You can continue with these processes in the furlough period if you wish but it may be difficult given social distancing.
If you decide to place them on hold make sure you communicate this clearly to the employees involved.
Again you may wish to get specific advice about the particular situation before making a decision.
19. Do I need to extend an employees probation period if they are being furloughed?
This may be advisable and you would do this by notifying the employee and confirming in writing.
You will need to ensure that appropriate mechanisms and processes are in place when they return to work to pick up and perhaps retrain or refresh with them.
20. What happens with employees on maternity, adoption or parental leave?
They remain on leave as normal and the same rules regarding leave and pay apply.
If they give notice to return from leave and you need to furlough them then they would be furloughed in the same way as others.
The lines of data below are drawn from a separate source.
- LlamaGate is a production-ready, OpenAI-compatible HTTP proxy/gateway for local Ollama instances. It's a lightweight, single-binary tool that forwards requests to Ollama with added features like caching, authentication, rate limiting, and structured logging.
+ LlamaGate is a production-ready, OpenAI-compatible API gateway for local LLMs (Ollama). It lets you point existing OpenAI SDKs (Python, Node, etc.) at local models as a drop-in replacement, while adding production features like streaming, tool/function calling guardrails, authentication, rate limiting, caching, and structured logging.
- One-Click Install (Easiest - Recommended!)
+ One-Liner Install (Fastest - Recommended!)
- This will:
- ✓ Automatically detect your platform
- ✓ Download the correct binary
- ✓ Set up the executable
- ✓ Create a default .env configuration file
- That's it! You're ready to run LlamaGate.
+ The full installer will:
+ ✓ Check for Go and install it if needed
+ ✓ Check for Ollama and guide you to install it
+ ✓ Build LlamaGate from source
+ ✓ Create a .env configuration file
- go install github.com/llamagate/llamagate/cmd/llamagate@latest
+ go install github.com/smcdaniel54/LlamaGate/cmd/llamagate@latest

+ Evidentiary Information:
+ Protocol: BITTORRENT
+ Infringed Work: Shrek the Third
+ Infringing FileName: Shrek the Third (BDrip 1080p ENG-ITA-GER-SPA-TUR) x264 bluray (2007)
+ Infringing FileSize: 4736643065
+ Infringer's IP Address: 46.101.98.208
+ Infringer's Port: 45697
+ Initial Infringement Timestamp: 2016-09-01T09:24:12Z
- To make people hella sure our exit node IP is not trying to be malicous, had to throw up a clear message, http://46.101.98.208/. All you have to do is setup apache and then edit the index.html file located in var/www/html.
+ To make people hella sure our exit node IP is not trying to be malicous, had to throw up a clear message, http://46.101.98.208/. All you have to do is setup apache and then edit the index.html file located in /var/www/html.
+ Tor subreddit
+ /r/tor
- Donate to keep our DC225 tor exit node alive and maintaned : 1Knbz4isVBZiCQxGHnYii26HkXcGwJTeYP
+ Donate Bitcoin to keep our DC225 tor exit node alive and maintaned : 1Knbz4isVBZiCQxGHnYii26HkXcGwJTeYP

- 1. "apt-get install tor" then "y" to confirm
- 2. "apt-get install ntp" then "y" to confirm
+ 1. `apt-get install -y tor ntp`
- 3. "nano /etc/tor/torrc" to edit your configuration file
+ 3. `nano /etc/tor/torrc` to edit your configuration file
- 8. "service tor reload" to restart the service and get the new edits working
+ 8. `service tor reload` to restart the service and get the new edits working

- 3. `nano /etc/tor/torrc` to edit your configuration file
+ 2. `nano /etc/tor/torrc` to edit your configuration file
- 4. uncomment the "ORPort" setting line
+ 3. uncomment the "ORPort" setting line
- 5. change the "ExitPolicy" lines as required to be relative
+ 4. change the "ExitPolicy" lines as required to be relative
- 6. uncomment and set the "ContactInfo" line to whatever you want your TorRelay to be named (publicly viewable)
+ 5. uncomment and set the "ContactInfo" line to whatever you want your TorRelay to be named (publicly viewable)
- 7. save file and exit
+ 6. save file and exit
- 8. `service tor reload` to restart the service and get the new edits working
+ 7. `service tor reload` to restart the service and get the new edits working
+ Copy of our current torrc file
21. How can I or should I stay in touch with employees who are furloughed?
It is important to maintain regular contact with employees during this time and therefore try to agree the best method of communication.
As long as they are not undertaking any work there is no reason why you cannot have a call or email with them to catch up.
22. An employee has asked to be furloughed rather than take unpaid parental leave (as they have to stay home to care for their children) can I agree to this?
Again this is not specifically covered in the guidance but it would seem to me that you can furlough employees if you wish (it is a decision for your business) and therefore in a scenario such as this you would be able to designate them as furloughed and include them in a claim to HMRC.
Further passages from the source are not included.